I walked along the sidewalk in front of our townhouse, pacing back and forth, tears streaming down my face, baby monitor in my right hand. Our three-month-old was sleeping right inside the door and I could see him swaying in his swing. It was the middle of December and the cold breeze threatened to send me back inside—but I needed a minute. I was desperate for relief. Dark thoughts filled my mind:
You are a terrible mother.
What were you thinking?
You can’t do this.
It will always be this hard.
You have no one to ask for help.
You are alone.
He would be better off with a different mom.
I felt like a stranger in my own body. This didn’t seem like how a new mom should be feeling. I knew it would be hard, of course, but this? This felt wrong. This felt impossible.
I sat in front of my doctor and asked him about postpartum depression.
“Do you enjoy the baby sometimes?” he asked me. I told him yes, of course, I love him—but sometimes things feel really hard. “That’s normal,” he responded. “If you’re enjoying the baby at all, then you aren’t depressed.”
That didn’t sound true. In fact, I knew it wasn’t true. But I wanted it to be, so I believed him. After all, he was the doctor, and we were surviving. I was taking care of the baby and the laundry was getting folded and somehow everyone was eating meals and getting to all the doctor’s appointments that accompany a new baby. We were making it. I would be okay.
Moments of joy and happiness kept me going. Henry, our son, was amazing. He was sweet and snuggly and when he smiled at me, I felt like I could do it. My husband encouraged me: “You’re an amazing mom,” he would remind me. “You are doing great.” But months went by and I spent long days and nights feeling like someone was sitting on my chest, holding me down. It felt like no matter what I did, I couldn’t catch my breath. Days would start out bright, but with the first sign of struggle or frustration, things went dark, and I couldn’t seem to recover until I was able to climb into bed at night and remind myself that God would bring new mercies the next day.

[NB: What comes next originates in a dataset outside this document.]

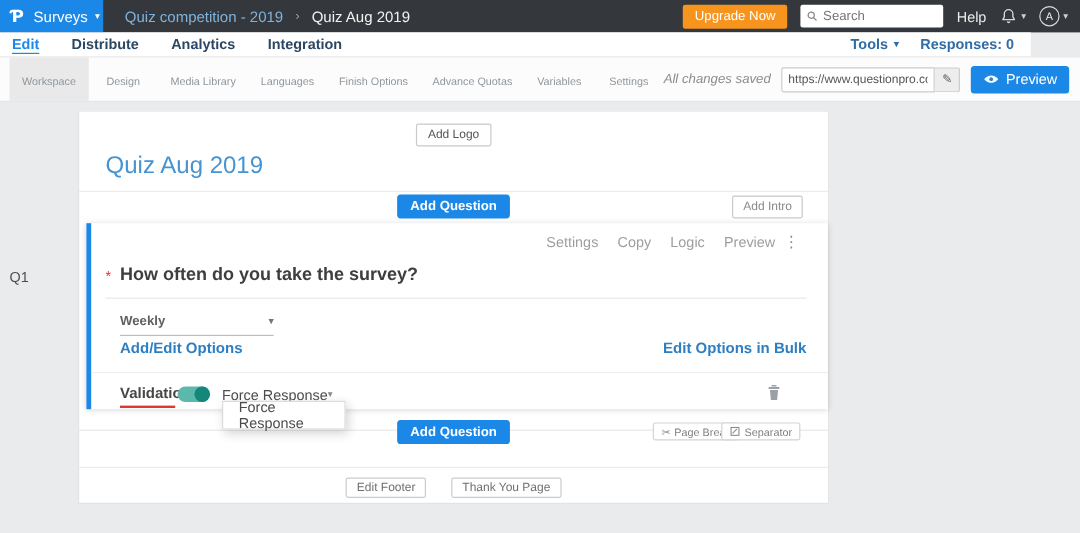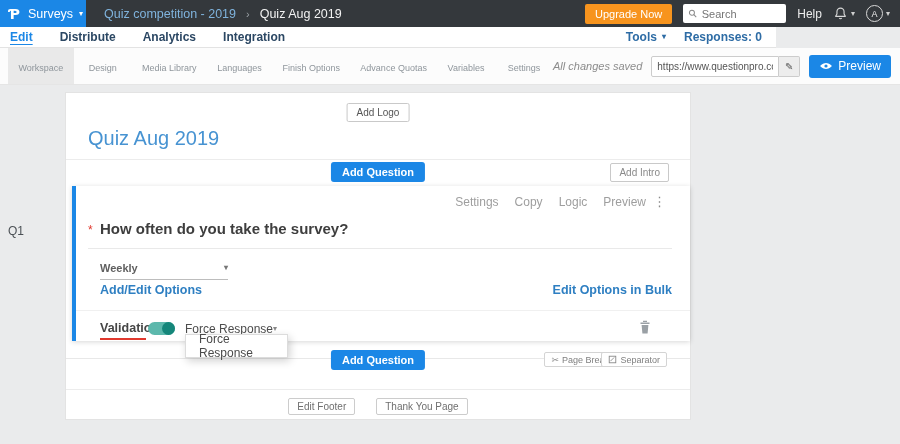"Search" .searchbox { width: 103px -> 119px }
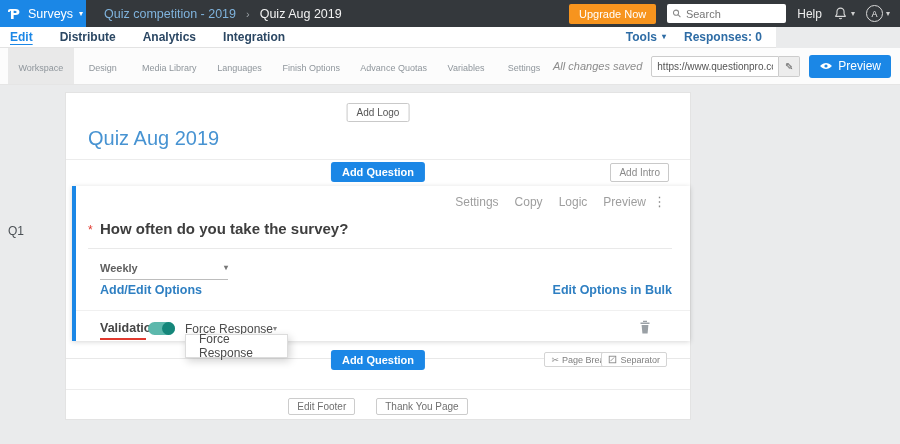"Edit" .navrow { width: 776px -> 859px }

People asked how I was doing, and while I shared with two close friends that I felt I was struggling, I would tell people I was fine, that things were good. I felt guilty saying anything else. I prayed for this. I wanted a baby and I had gotten one when so many people want babies and struggle to have them. I simply needed to be more grateful.
When Henry was eight months old, we moved to a new state. The busyness of packing, moving, and then unpacking made it easy to push everything aside. I would deal with it later. Always later.
When I took Henry to his nine-month pediatrician visit with a new doctor, she said he was perfect, and asked how we were adjusting to life in our new town. Before I could stop myself, I felt the tears running down my face. Embarrassed, I wiped them away and apologized for crying in front of my child’s pediatrician who I had only just met. She handed me a box of tissues and kindly told me to stop apologizing. I told her that things had been hard and about what my doctor had told me months earlier. She told me what he said wasn’t true. She empathized with me and gave me a list of resources, including a walk-in clinic for moms who need support for postpartum depression. She told me I was doing a great job, but things didn’t have to be like that for me. I felt a weight starting to life off my shoulders.
That night I told my husband about the clinic and I decided to go the next week. This was the first step. This was progress.
When the therapist called me back to her office, I told her how I had been feeling, but that we were getting by, so I didn’t know if I was actually dealing with postpartum depression. She explained that just because I was doing it all didn’t mean I felt like I could. I finally understood that just because I wasn’t in bed all day or crying every moment didn’t mean that I was okay. It only meant that I was doing the things I had to do because I didn’t have a choice. She gave me the freedom to say that I needed help and helped me understand that needing help didn’t mean I was a bad mother, or ungrateful to be a mother, or that I didn’t love my baby with everything in me. It just meant I needed help. This was progress.
Now I sit in my therapist’s office regularly and she helps me understand what I’m feeling and we brainstorm ways to replace negative thoughts and actions with positive ones. Sometimes therapy feels like I’m going backwards, bringing my most painful moments into the same in which I seek to find healing. Shouldn’t I leave them at the door? But maybe feeling the pain and experiencing the healing are to be done at the same time. I am learning.
Now I take a little white pill every morning. It doesn’t solve all my problems or take away the heaviness. But it helps to keep me steady when the spiral tries to take me down. It helps me remind myself of the truth that this isn’t my fault. It allows me to fill my mind with the truth of the gospel and the promise that God is with me. Sometimes when I hold the little white pill in my hands I feel weak. I shouldn’t need this. It reminds me of the painful moments that led to this one. Sometimes it makes me feel like I’m going backwards, giving into the darkness. So I remind myself of what I know to be true: that taking this pill is an act of faith in the work I am doing. It is done out of a hope that life can be different.